I had no idea at this point that I had taken Ashtanga Vinyasa. I knew so little I didn’t know there were different types beyond “regular” and super hot. This one was regular to the newbie that I was, my brother, Michael, was a huge fan of hot, aka Birkram, yoga so I called him to fill him in on what I had tried, and how lousy I was, but that I was obsessed with going back. He actually got it and encouraged me to continue despite the visualization I gave him of suffocating and choking on my sweaty, loose shirt as I tried to bend and touch my toes. He laughed with me and wished me luck. I had the bug, it was magical, and found more than just a new form of exercise. I found a new way to focus, mindfulness, health and renewed spirituality all on the confined space of a yoga mat.
Though I was always relatively fit, I completely transformed my body with yoga. However to me it was so much more, I was stronger not just physically but in my spirit as well. That would be the first thing someone who hasn’t seen me in a while would say. As they hear me talk, not that I’m any different, I’m just more obviously grounded and more at ease. I’m still fidgety as is my nature, but not nearly as obvious. Most importantly, I’ve learned to take a deep breath and think about things before answering anything. (Most of the time) I’ve been asked by friends if yoga is my new religion, or cult. I laugh, sometimes saying so what if it is? It’s all in how you view it; certainly it has changed my lifestyle. Every day is a day of practice, even if just taking five minutes to breathe and quiet my mind in gratitude.
I have found a community of contentment within the practice of yoga. I, as with many things in my life, like to delve deeper to gain better understanding and greater knowledge about my passions. I have always been naturally competitive with myself, but yoga has given me patience with it and allowed me to truly enjoy the practice for where I am each day. The body-mind connection is so much a part of the practice, and what I most want to share with others. I love the philosophy of starting with ahimsa. The tenets of not doing harm and forgiveness are so simple, yet enlightening. Though certainly not every moment, but I have been fortunate enough to have glimpses of dawning awareness during practice that have changed my perspective in such a positive way I can only sit and say thoughts of thanks as I smile. Yoga has become such a part of who I am and what I do, that learning about further aspects can only enhance my personal growth and what I can offer to others.

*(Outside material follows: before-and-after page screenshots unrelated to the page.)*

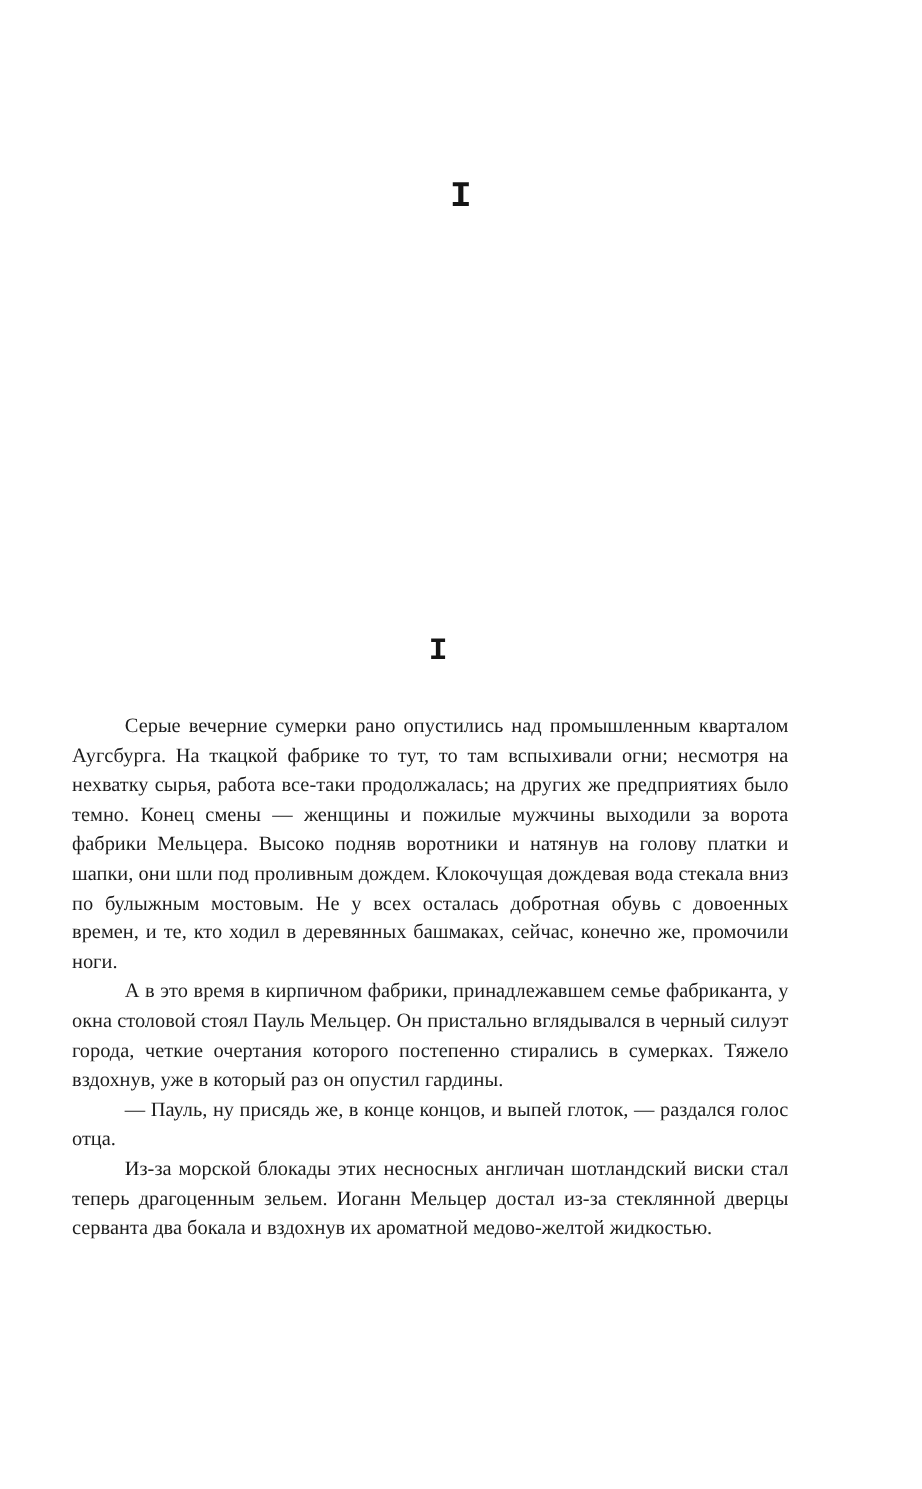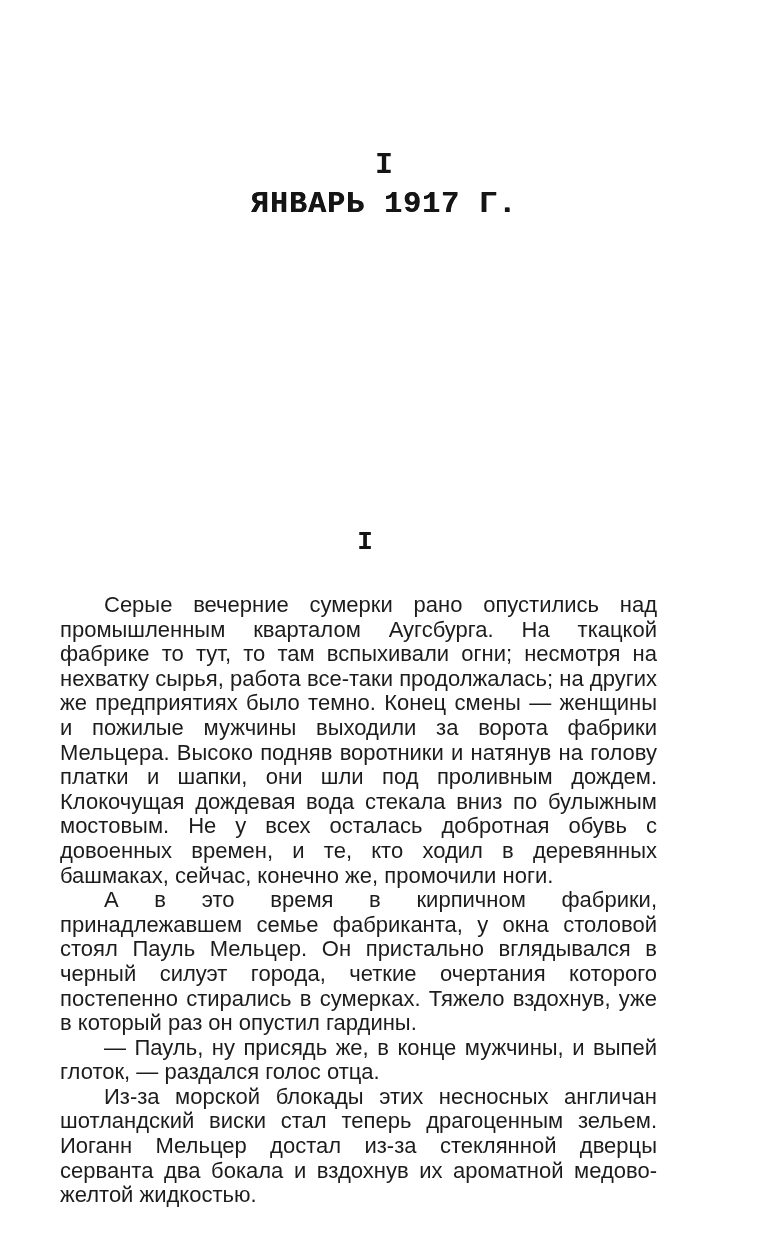--- a/index.html
+++ b/index.html
@@ -70,7 +70,6 @@
 
 <div class="part-heading">
   <div class="part-number">I</div>
-  <div class="part-title-line">ЯНВАРЬ 1917 Г.</div>
 </div>
 
 <div class="chapter-number">I</div>

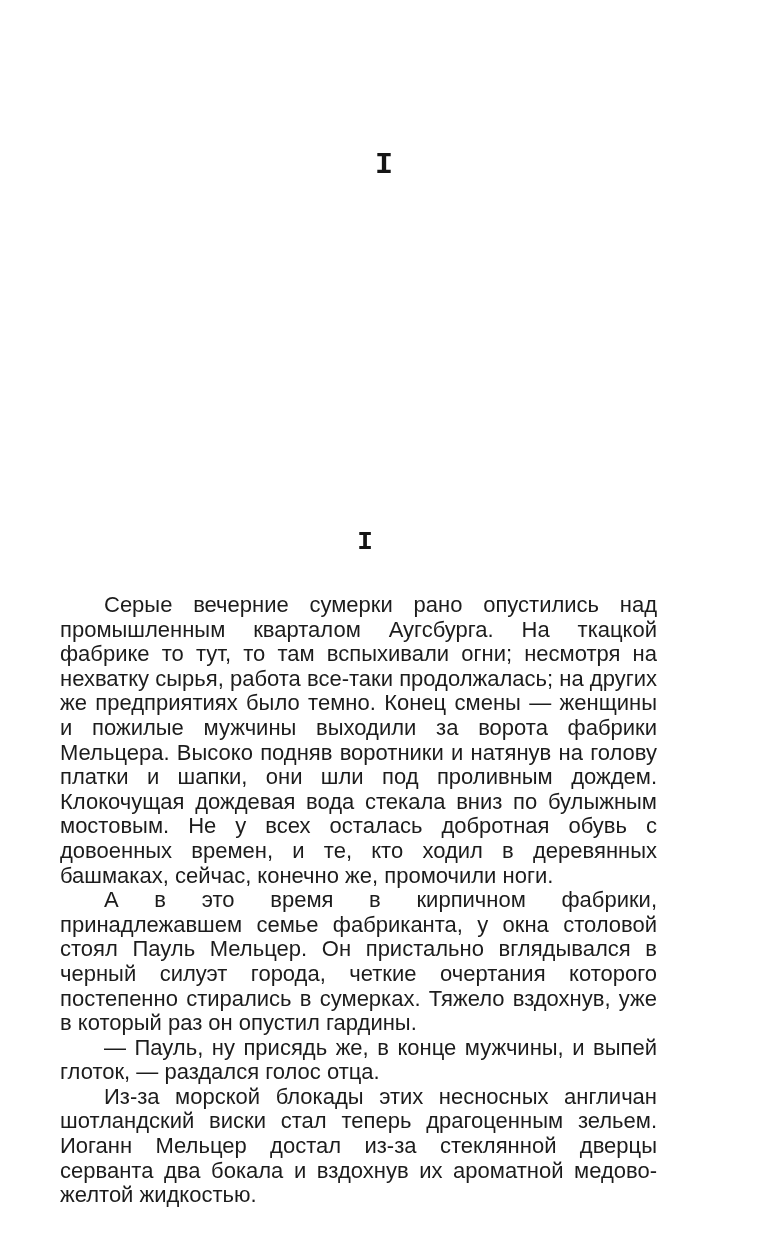--- a/index.html
+++ b/index.html
@@ -53,8 +53,8 @@
       left: 60px;
       top: 593px;
       width: 597px;
-      font-family: Liberation Sans, sans-serif;
-      font-size: 22px;
+      font-family: Liberation Serif, serif;
+      font-size: 17px;
       line-height: 24.6px;
       color: #1c1c1c;
     }

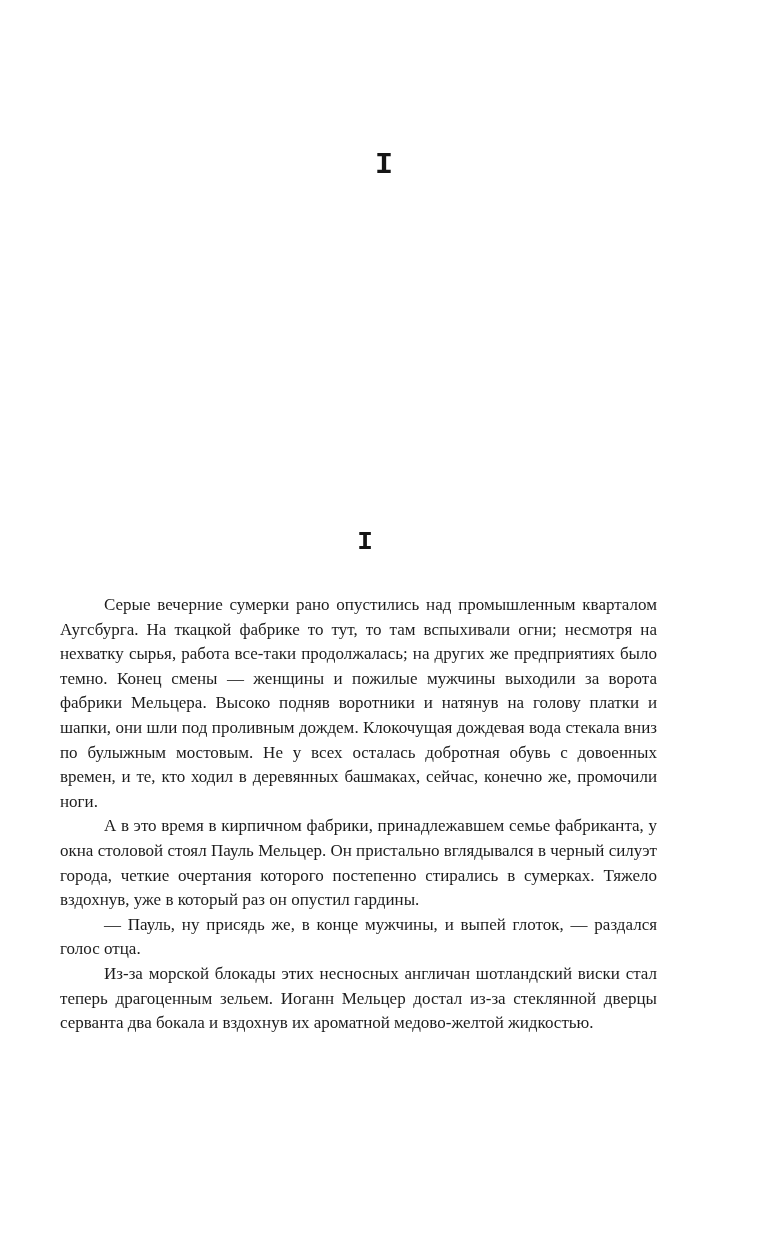--- a/index.html
+++ b/index.html
@@ -77,7 +77,7 @@
 <div class="body-text">
   <p lang="ru">Серые вечерние сумерки рано опустились над промышленным кварталом Аугсбурга. На ткацкой фабрике то тут, то там вспыхивали огни; несмотря на нехватку сырья, работа все-таки продолжалась; на других же предприятиях было темно. Конец смены — женщины и пожилые мужчины выходили за ворота фабрики Мельцера. Высоко подняв воротники и натянув на голову платки и шапки, они шли под проливным дождем. Клокочущая дождевая вода стекала вниз по булыжным мостовым. Не у всех осталась добротная обувь с довоенных времен, и те, кто ходил в деревянных башмаках, сейчас, конечно же, промочили ноги.</p>
   <p lang="ru">А в это время в кирпичном фабрики, принадлежавшем семье фабриканта, у окна столовой стоял Пауль Мельцер. Он пристально вглядывался в черный силуэт города, четкие очертания которого постепенно стирались в сумерках. Тяжело вздохнув, уже в который раз он опустил гардины.</p>
-  <p lang="ru">— Пауль, ну присядь же, в конце мужчины, и выпей глоток, — раздался голос отца.</p>
+  <p lang="ru">— Пауль, ну присядь же, в конце концов, и выпей глоток, — раздался голос отца.</p>
   <p lang="ru">Из-за морской блокады этих несносных англичан шотландский виски стал теперь драгоценным зельем. Иоганн Мельцер достал из-за стеклянной дверцы серванта два бокала и вздохнув их ароматной медово-желтой жидкостью.</p>
 </div>
 

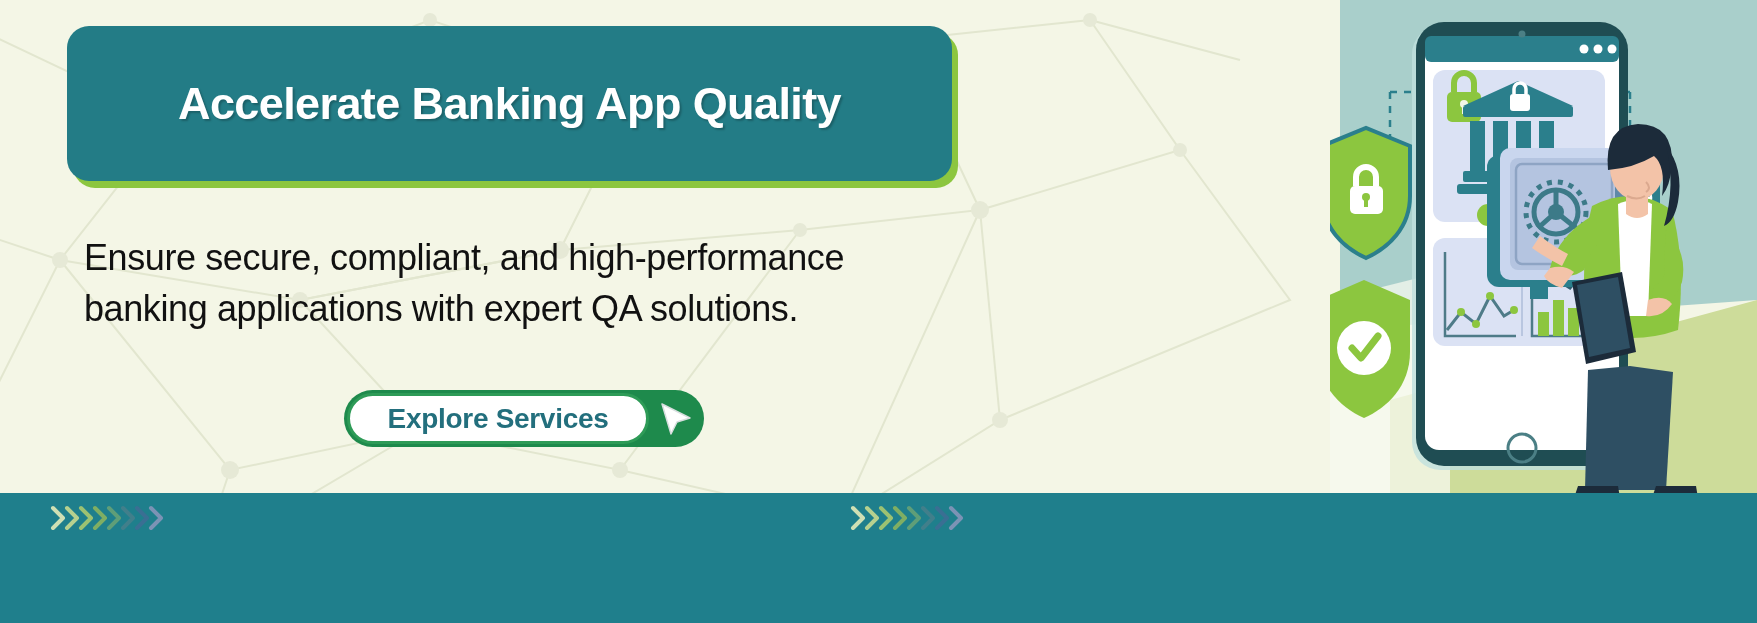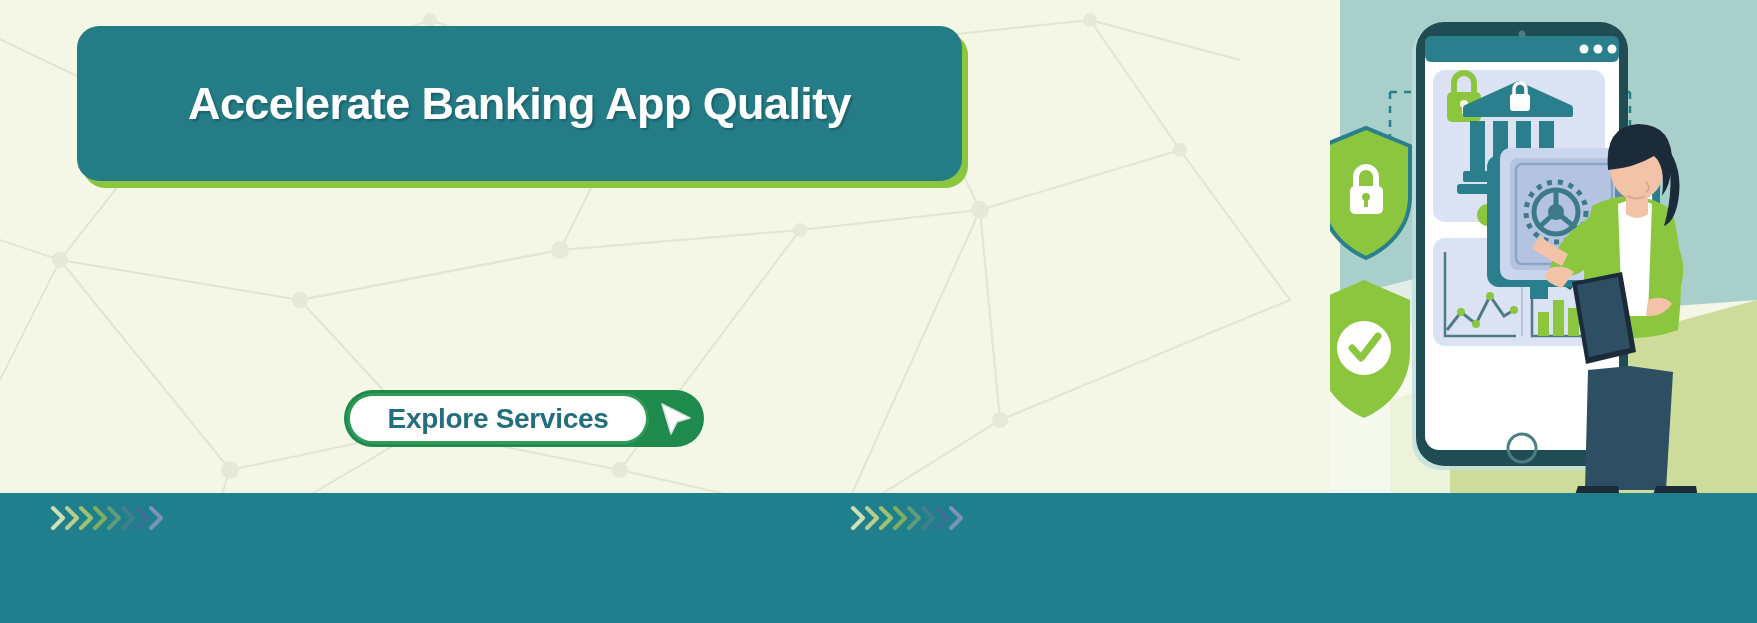--- a/index.html
+++ b/index.html
@@ -35,7 +35,7 @@
 
   
   #title-plaque {
-    position: absolute; left: 77px; top: 26px;
+    position: absolute; left: 67px; top: 26px;
     width: 885px; height: 155px;
     background: #237c86;
     border-radius: 22px;

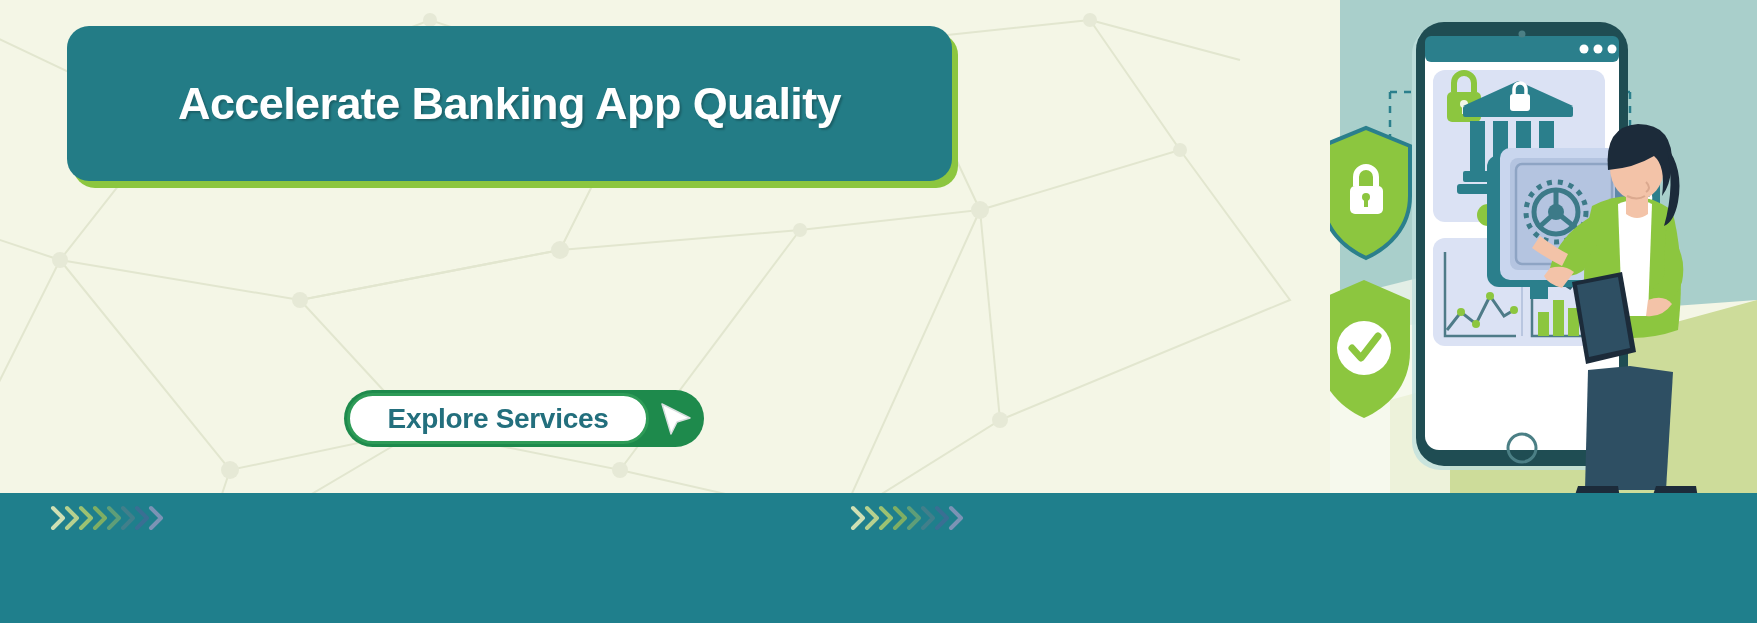--- a/index.html
+++ b/index.html
@@ -307,6 +307,10 @@
     <div class="headline">Accelerate Banking App Quality</div>
   </div>
 
+  <div id="subtitle">
+    <div class="sub-line">Ensure secure, compliant, and high-performance</div>
+    <div class="sub-line">banking applications with expert QA solutions.</div>
+  </div>
 
   <div id="cta">
     <div id="cta-pill"></div>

I love the idea of sharing the passion I have found. I know that my enthusiasm about it can only help myself and those in my life. I feel that gaining the knowledge of teaching yoga can bring my ability and desire to help others to a higher level. I have seen that in my practice with my instructors, and what each has brought to me. Yes, it is wonderful to get guidance, but it is phenomenal to have instruction given in such a compassionate non-competitive way. To share that gift is pure joy, I’m hopeful to be on the journey.